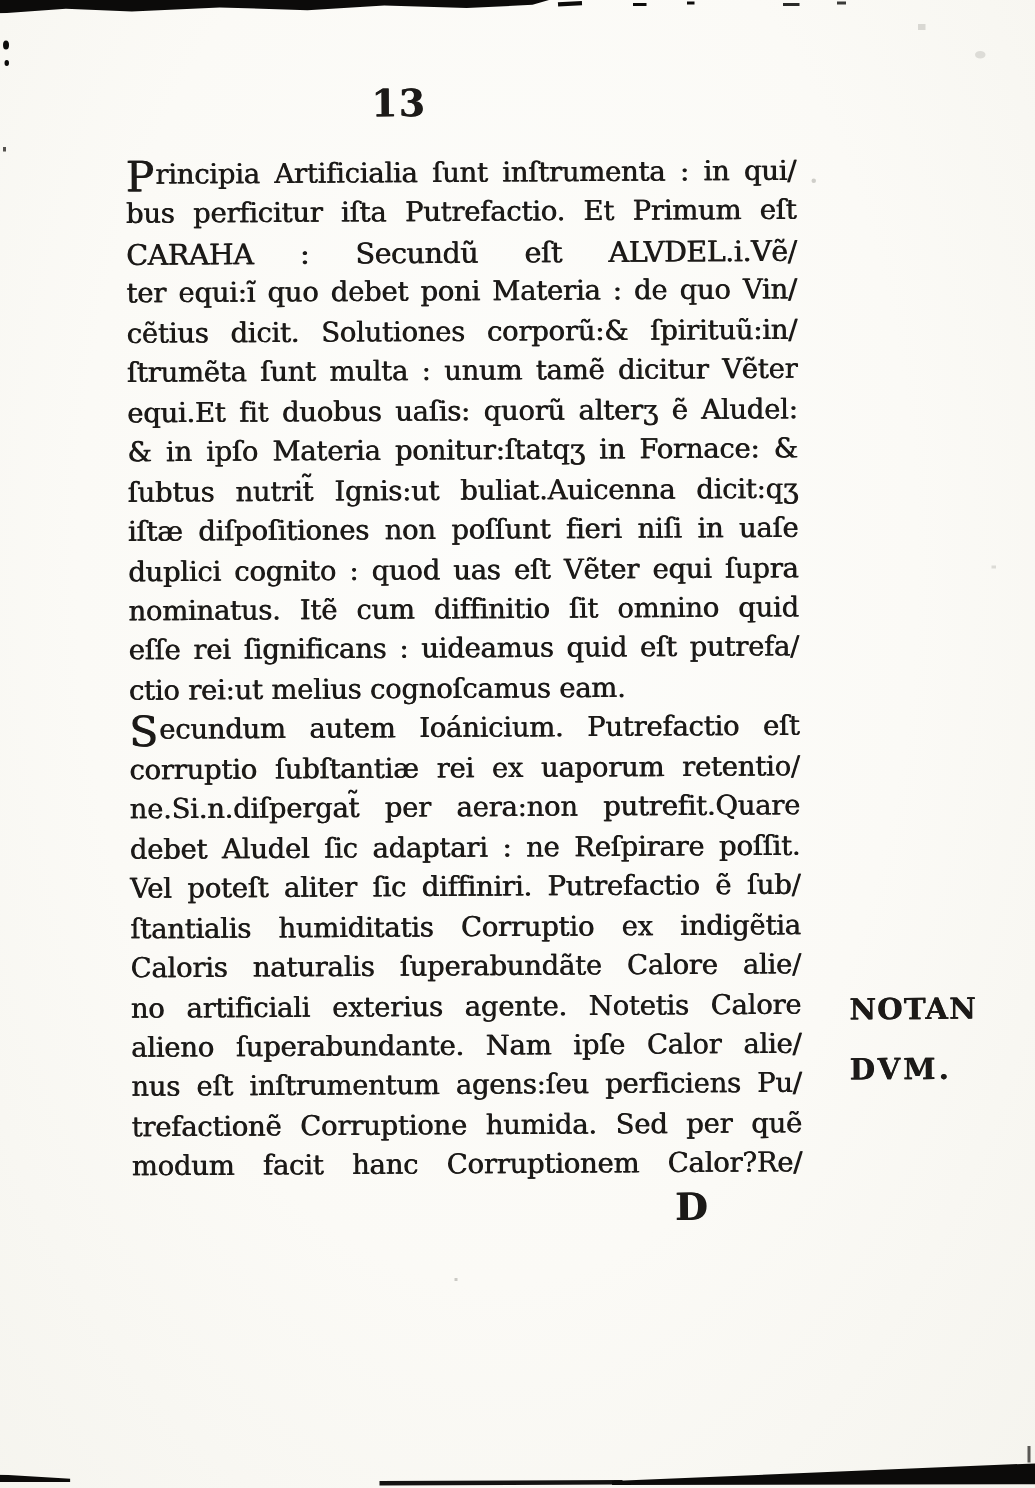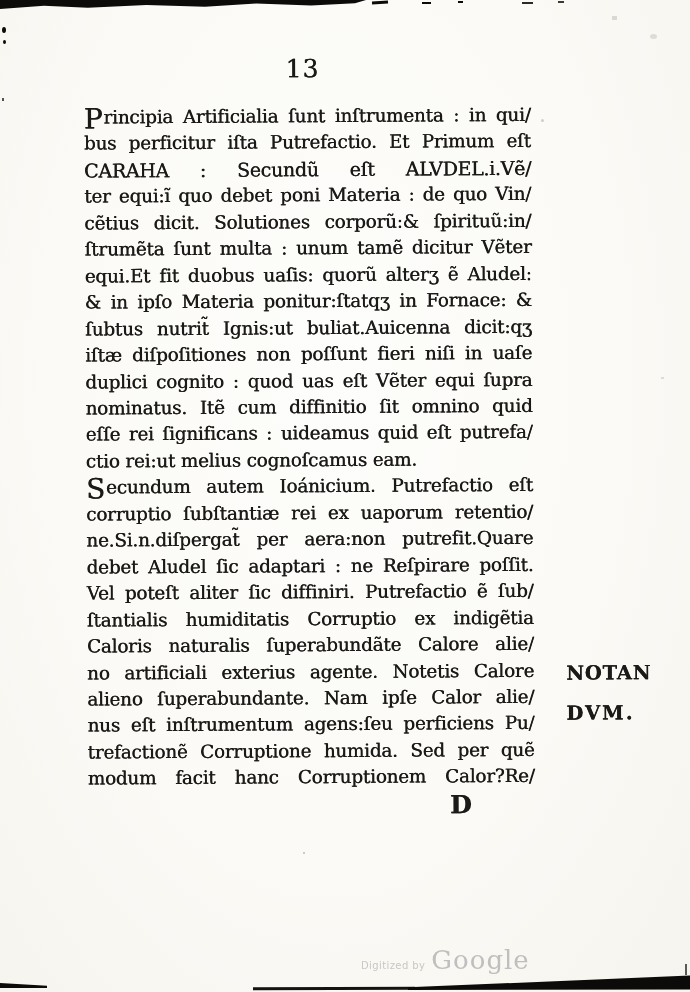--- a/index.html
+++ b/index.html
@@ -21,7 +21,7 @@
   
   .page-number {
     position: absolute; left: 250px; top: 54px; width: 110px;
-    text-align: center; font-size: 25px; font-weight: normal;
+    text-align: left; font-size: 25px; font-weight: bold;
     letter-spacing: 1px;
     text-shadow: 0.4px 0 0 currentColor;
   }

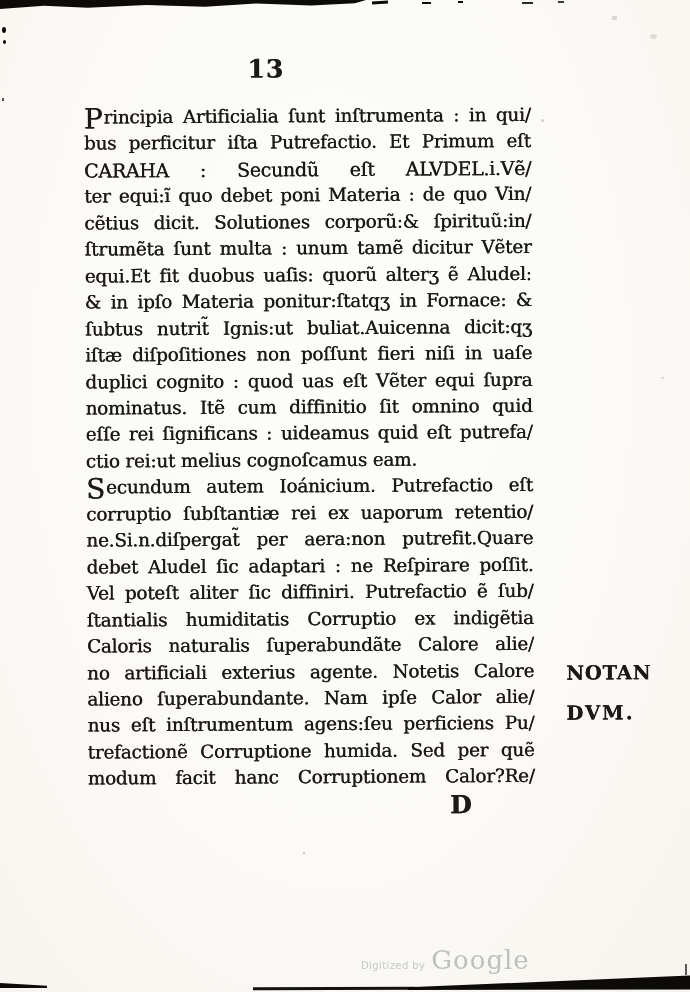--- a/index.html
+++ b/index.html
@@ -170,10 +170,6 @@
 
   </div>
 
-  <div class="watermark">
-    <span class="wm-prefix">Digitized by</span>
-    <span class="wm-brand">Google</span>
-  </div>
 
   <div class="artifact bottom-line"></div>
   <div class="artifact bottom-wedge"></div>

════════════════════

Go through the entries and retype each one exactly, skipping any image.

→ **Output for this task**:
--- a/index.html
+++ b/index.html
@@ -21,7 +21,7 @@
   
   .page-number {
     position: absolute; left: 250px; top: 54px; width: 110px;
-    text-align: center; font-size: 25px; font-weight: normal;
+    text-align: left; font-size: 25px; font-weight: bold;
     letter-spacing: 1px;
     text-shadow: 0.4px 0 0 currentColor;
   }

--- a/index.html
+++ b/index.html
@@ -170,10 +170,6 @@
 
   </div>
 
-  <div class="watermark">
-    <span class="wm-prefix">Digitized by</span>
-    <span class="wm-brand">Google</span>
-  </div>
 
   <div class="artifact bottom-line"></div>
   <div class="artifact bottom-wedge"></div>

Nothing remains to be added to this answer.